SALINGER (IL MISTERO DEL GIOVANE HOLDEN)
PECORA. Questo è il secondo dei film una tantum ed è uscito l’altro ieri e SOLO L’ALTRO IERI, ma siccome tra qualche settimana sarà in heavy rotation su Sky Arte e lo salverete sul MySky, il mio pregiudizio è per quando vi chiederete se vederlo o registrarci sopra Paola Marella. Dunque, alzi la mano chi, leggendo Il giovane Holden, pensava che l’autore fosse morto. Vedo una mano alzata. Nessun altro? No? Ok. Avevo dodici anni, al cinema c’erano gli X-Men, non capivo niente. A mia discolpa posso dire che Salinger, come è noto, non ha pubblicato più nulla dalla metà degli anni ’60, rintanandosi in campagna, lontano dalle rotture di cazzo, come dovrebbe fare ogni scrittore sano di mente (un romanzo, un po’ di racconti, e via, la tua tesina sulle metafore dello stress post-traumatico in Per Esmé TE LA LEGGI TU, io non esisto). Quando è morto veramente, quattro anni fa, l’altrimenti equilibrato ecosistema letterario internazionale è andato via di testa. Sono volate promesse di bauli zeppi di manoscritti, sequel prequel e reboot del Giovane Holden, un ricettario (Un giorno ideale per i pescibanana) e lo script del pilota di una serie tv su una ventenne sovrappeso di New York e le sue amiche Marnie, Jessa e Shoshanna Glass. SPOILER: questa è anche la rivelazione pompatissima nel finale del documentario di Shane Salerno, A CASA DI SALINGER C’È DELLA ROBA CHE HA SCRITTO. Le due ore che precedono questa notizia sconvolgente (degli scritti a casa di uno scrittore, non ci posso nemmeno pensare) sono, a detta dei più, rivoltanti, perché 1) Salinger, come è noto, dalla metà degli anni ’60 si è fatto i cazzi suoi e quindi 2) si ricama su ogni minimo frammento di documento disponibile come si trattasse dei bozzetti inediti del vestito da sposo di Kanye, il tutto 3) condito dalle opinioni di chiunque (compreso John Cusack che fa i massaggi). Salinger è l’equivalente di quello che succederebbe su Twitter se qualcuno dicesse qualcosa come “David Foster Wallace è una merda”.

ANA ARABIA
Esce oggi e rimane in sala almeno fino a mercoledì  prossimo come le persone normali. È un film di Amos Gitai. Era in concorso a Venezia l’anno scorso. È girato tutto in un unico piano sequenza perché se ogni stagione non esce almeno un film girato tutto in un unico piano sequenza la gente poi si scorda cosa è il #cinema. Che in realtà questo piano sequenza qui poi tenga insieme 85 minuti di INTERVISTE non fa niente: #cinema. I commenti che si leggono in giro non sono né esaltanti né pesce. L’anno scorso sono andato a Gerusalemme imbucandomi in uno dei viaggi organizzati dall’Opera Romana Pellegrinaggi. Non mi è costato nulla, se non un avemmaria ogni tanto e la mia integrità. Se volete vi racconto questo, ché davvero il mio interesse per Ana Arabia è pari a quello per le diapositive delle vacanze di Patty e Selma in Egitto. Però forse siete dei bravi cittadini, domenica andrete a votare prima di pranzo, e la sera Amos Gitai al Nuovo Cinema Aquila al Pigneto e apericena. Fate bene. L’importante è che non andiate al cinema solo perché avete un fetish per le donne coi capelli rossi.

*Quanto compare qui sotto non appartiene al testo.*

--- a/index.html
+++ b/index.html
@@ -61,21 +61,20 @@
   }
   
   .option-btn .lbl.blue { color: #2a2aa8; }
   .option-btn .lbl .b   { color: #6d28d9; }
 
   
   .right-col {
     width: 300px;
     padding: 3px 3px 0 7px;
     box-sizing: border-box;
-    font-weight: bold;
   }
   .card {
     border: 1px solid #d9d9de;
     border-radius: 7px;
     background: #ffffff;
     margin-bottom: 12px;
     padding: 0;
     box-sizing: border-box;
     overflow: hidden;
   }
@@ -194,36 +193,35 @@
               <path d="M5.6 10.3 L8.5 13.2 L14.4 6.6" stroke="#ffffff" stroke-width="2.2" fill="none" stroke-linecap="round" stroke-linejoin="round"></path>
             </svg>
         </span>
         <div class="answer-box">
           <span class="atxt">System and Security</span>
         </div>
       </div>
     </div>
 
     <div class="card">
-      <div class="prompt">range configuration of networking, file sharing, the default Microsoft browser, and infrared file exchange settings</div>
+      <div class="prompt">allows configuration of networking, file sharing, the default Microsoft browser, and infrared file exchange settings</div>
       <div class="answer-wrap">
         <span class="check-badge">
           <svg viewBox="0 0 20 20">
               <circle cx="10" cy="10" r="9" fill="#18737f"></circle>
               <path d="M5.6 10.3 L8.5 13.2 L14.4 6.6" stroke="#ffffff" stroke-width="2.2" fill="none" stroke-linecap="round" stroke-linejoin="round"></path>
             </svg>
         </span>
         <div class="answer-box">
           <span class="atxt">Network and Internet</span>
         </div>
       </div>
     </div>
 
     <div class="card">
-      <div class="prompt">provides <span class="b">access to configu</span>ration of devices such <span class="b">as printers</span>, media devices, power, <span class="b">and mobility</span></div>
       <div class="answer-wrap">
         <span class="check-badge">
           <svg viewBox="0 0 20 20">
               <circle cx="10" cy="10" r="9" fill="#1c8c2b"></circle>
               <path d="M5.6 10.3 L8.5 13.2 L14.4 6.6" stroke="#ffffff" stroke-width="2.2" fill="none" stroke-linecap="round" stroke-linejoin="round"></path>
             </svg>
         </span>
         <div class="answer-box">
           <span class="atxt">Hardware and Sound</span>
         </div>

PS: Permettetemi di ricordarvi che esercitare il proprio diritto di voto è il fondamento della democrazia e che la mia raccolta di slash fiction Kekkoz/Pop Topoi, Il Premio Salame dai Capelli Verderame è tuo anche se non sei Kekko dei Modà e questo non è un salame (Rizzoli), sarà nelle edicole da martedì.